Take the data below and filter it for lines containing the word "lang"; show each line found.

● ● ●

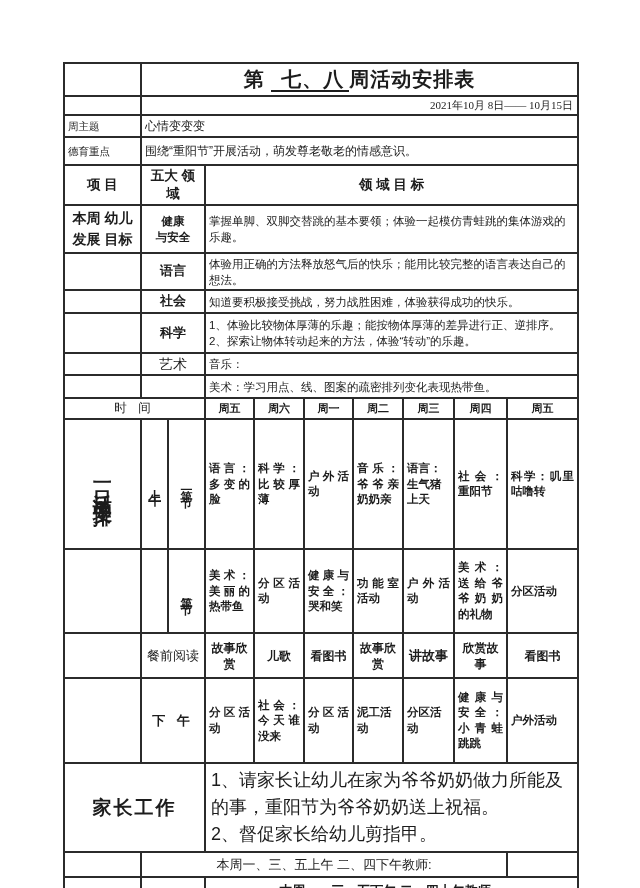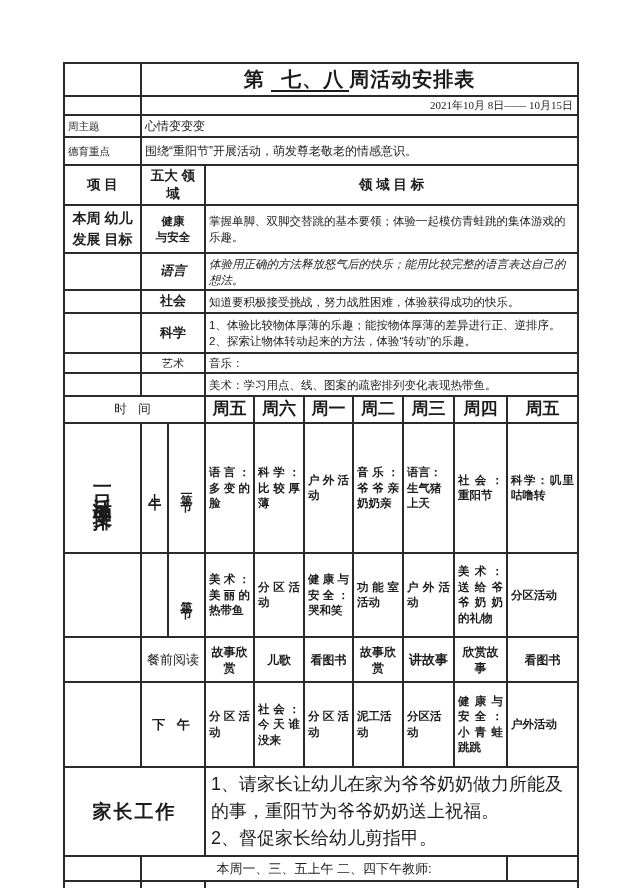--- a/index.html
+++ b/index.html
@@ -15,7 +15,7 @@
   
   tr.r-title{height:33px;} tr.r-date{height:17px;} tr.r-theme{height:22px;}
   tr.r-moral{height:28px;} tr.r-goalhead{height:28px;} tr.r-health{height:45px;}
-  tr.r-lang{height:37px;font-style:italic;} tr.r-social{height:23px;} tr.r-science{height:40px;}
+  tr.r-lang{height:37px;} tr.r-social{height:23px;} tr.r-science{height:40px;}
   tr.r-art{height:20px;} tr.r-art2{height:23px;} tr.r-time{height:20px;}
   tr.r-p1{height:130px;} tr.r-p2{height:84px;} tr.r-premeal{height:45px;}
   tr.r-pm{height:85px;} tr.r-parent{height:63px;} tr.r-t1{height:25px;} tr.r-t2{height:27px;}

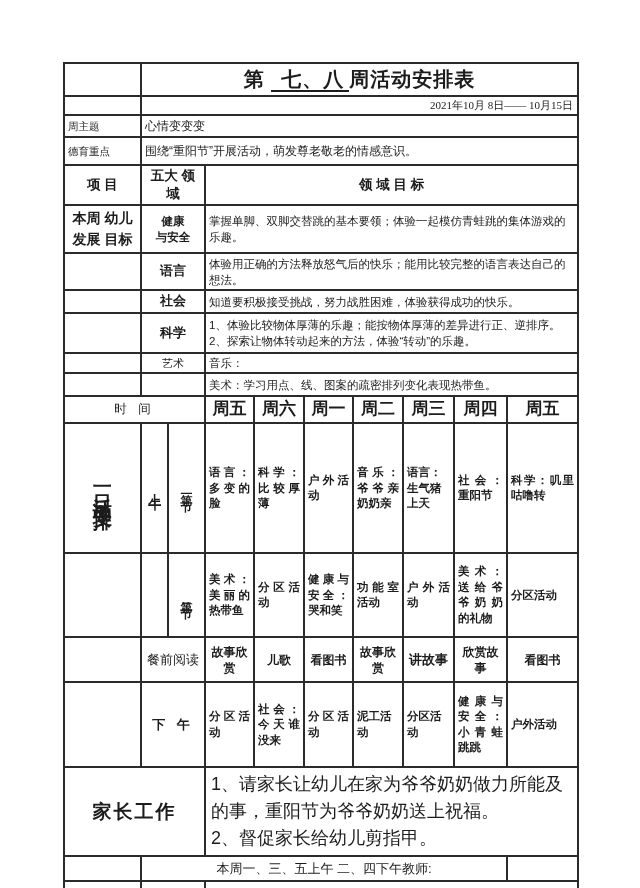--- a/index.html
+++ b/index.html
@@ -28,7 +28,7 @@
   .head-cell{text-align:center;font-weight:bold;font-size:13.5px;}
   .rowhead{ text-align:center;font-weight:bold;font-size:14px;line-height:1.5;padding:2px 6px;}
   .domain-cell{text-align:center;font-weight:bold;font-size:13px;line-height:1.3;}
-  .domain-plain{font-weight:normal;font-size:11px;border-radius:6px;}
+  .domain-plain{font-weight:normal;font-size:14px;border-radius:6px;}
   .goal-text{font-size:11.5px;line-height:1.4;white-space:pre-line;text-align:left;}
   .time-label{text-align:center;font-size:12.5px;letter-spacing:4px;}
   .day-head{text-align:center;font-weight:bold;font-size:17px;}

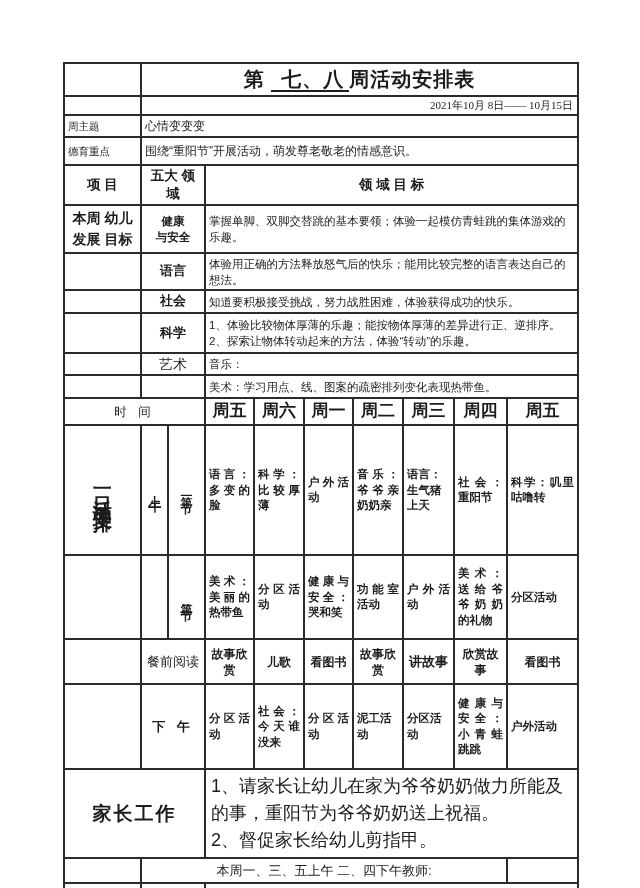--- a/index.html
+++ b/index.html
@@ -31,7 +31,7 @@
   .domain-plain{font-weight:normal;font-size:14px;border-radius:6px;}
   .goal-text{font-size:11.5px;line-height:1.4;white-space:pre-line;text-align:left;}
   .time-label{text-align:center;font-size:12.5px;letter-spacing:4px;}
-  .day-head{text-align:center;font-weight:bold;font-size:17px;}
+  .day-head{text-align:center;font-weight:bold;font-size:11px;}
   .vert{writing-mode:vertical-rl;text-orientation:upright;margin:0 auto;font-weight:bold;}
   .v-section{font-size:19px;letter-spacing:4px;height:124px;}
   .v-am{font-size:13px;letter-spacing:5px;height:60px;}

● ● ●

* ANSWER SECTION *
-  tr.r-lang{height:37px;font-style:italic;} tr.r-social{height:23px;} tr.r-science{height:40px;}
+  tr.r-lang{height:37px;} tr.r-social{height:23px;} tr.r-science{height:40px;}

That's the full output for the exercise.